CA: I don't remember them ever being brought back. I worked in budget after I left the picture section. After Mr. Stryker left, I left. I was going to another agency, and then I was given a job in the budget office. They said that my experience in Mr. Stryker's office lead right into that. So, I worked in budget for several years and then I went back into information work. I mean library work.
RD: Did this Historical Section picture-taking aspect continue after Roy left. And if so, who took over?
CA: Changed completely and OWI changed entirely when the New York group came down.
HW: It was another magazine group.
CA: Yes.
HW: The person in charge was someone who was a publisher of a magazine and his ideas -- well they may have been good for news. They were the flashy type of thing, news type of thing -- and even though some of the characters worked for this magazine they weren't the type of story that Mr. Stryker was ready to do.
CA: He saw the handwriting on the wall.
HW: He saw what was coming because it was the type of person entirely different that we were moved in under, under the budget of OWI, and that man was for -- well, I can't even think of the word -- real FLASH, real newsy type of thing, spreading it all over. Not the classy type of picture that we have now. You take a picture of a poor person but there was more to it, a real meaty, classic thing. It wasn't just the fact that they had character in their faces. This difference between the two pictures: one's a cheesecake type of thing for news and the other one is historical. I think he saw that.
CA: I'm sure he felt that those pictures were going to be lost to posterity. I think he knew that he had to move fast and not go through all the channels.
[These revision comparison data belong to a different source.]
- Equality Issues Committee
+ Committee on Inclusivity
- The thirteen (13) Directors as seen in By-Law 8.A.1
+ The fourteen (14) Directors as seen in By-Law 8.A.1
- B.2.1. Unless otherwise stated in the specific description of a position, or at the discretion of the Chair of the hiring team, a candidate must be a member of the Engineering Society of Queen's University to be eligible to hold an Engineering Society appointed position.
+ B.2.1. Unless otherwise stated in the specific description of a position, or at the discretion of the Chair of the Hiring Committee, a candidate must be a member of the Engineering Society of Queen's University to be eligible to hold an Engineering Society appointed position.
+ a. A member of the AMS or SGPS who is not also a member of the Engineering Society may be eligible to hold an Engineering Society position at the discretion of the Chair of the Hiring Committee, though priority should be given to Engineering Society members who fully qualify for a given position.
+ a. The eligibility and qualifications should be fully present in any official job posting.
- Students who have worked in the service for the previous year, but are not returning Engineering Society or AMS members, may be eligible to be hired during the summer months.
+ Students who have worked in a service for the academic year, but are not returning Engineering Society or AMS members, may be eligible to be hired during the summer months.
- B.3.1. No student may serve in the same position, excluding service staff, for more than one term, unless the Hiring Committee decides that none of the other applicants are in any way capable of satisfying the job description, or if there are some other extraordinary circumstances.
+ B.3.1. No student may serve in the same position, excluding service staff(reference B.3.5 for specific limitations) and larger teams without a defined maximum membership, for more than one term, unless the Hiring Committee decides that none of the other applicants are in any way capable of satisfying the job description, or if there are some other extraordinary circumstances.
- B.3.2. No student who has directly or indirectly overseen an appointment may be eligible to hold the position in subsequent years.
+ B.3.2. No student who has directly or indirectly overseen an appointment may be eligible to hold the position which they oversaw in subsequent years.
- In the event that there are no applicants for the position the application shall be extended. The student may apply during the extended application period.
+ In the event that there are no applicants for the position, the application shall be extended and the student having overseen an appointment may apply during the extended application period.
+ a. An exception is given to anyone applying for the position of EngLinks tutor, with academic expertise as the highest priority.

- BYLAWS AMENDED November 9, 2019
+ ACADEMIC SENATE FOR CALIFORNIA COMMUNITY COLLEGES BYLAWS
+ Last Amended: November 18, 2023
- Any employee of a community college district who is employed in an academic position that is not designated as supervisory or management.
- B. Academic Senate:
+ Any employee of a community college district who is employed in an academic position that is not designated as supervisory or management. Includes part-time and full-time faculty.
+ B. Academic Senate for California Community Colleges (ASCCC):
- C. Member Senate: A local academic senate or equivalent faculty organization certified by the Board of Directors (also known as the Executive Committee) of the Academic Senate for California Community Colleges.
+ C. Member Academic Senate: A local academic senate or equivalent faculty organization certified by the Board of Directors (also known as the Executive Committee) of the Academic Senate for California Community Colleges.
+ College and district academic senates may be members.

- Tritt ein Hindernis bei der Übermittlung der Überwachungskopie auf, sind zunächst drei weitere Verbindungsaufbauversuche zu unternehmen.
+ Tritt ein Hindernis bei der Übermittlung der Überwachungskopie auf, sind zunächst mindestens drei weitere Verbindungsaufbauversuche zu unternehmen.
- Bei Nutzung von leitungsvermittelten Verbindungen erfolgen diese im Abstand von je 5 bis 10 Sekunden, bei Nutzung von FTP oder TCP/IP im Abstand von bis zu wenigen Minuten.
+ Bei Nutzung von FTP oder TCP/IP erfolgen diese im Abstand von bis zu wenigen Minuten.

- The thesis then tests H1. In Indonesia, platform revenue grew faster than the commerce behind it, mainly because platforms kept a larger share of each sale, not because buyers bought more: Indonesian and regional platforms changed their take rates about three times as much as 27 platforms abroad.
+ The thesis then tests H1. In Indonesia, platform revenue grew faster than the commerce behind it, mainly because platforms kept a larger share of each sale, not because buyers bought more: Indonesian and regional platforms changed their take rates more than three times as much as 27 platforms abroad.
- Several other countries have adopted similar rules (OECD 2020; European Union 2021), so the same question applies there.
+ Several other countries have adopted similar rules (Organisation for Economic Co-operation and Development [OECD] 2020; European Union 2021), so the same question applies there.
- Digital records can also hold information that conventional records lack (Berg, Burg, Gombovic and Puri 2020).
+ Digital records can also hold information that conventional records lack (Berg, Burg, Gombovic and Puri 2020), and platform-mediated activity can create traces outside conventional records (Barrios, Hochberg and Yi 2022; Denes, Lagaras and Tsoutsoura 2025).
I think...
HW: He had to work through channels anyway.
CA: He had channels to go through.
HW: Although he worked, as some people would say, a wheeler-dealer type of thing, he knew people in the right places. People understood that he had this historical background and he was really interested in America and history and so forth. He was a real down-to-earth person.
CA: Before a lot of people realized it, the FSA file was moved from where it was to Library of Congress.
HW: Of course I was on the inside...
CA: I wasn't so I just...
HW: Well, I was on the inside circle because it was through President Roosevelt that it was done.
CA: An executive order came out that it had been moved, and of course so many people wondered how in the world did this come about.
HW: Well, that was after Mr. Vanderbilt was there. He was cataloguing them...
RD: Would you tell us something about...?
HW: Well, I don't know the exact details because its been a long time, but I do recall that Mr. Vanderbilt was called in to catalogue these and there were several people working with him. I don't even remember their names.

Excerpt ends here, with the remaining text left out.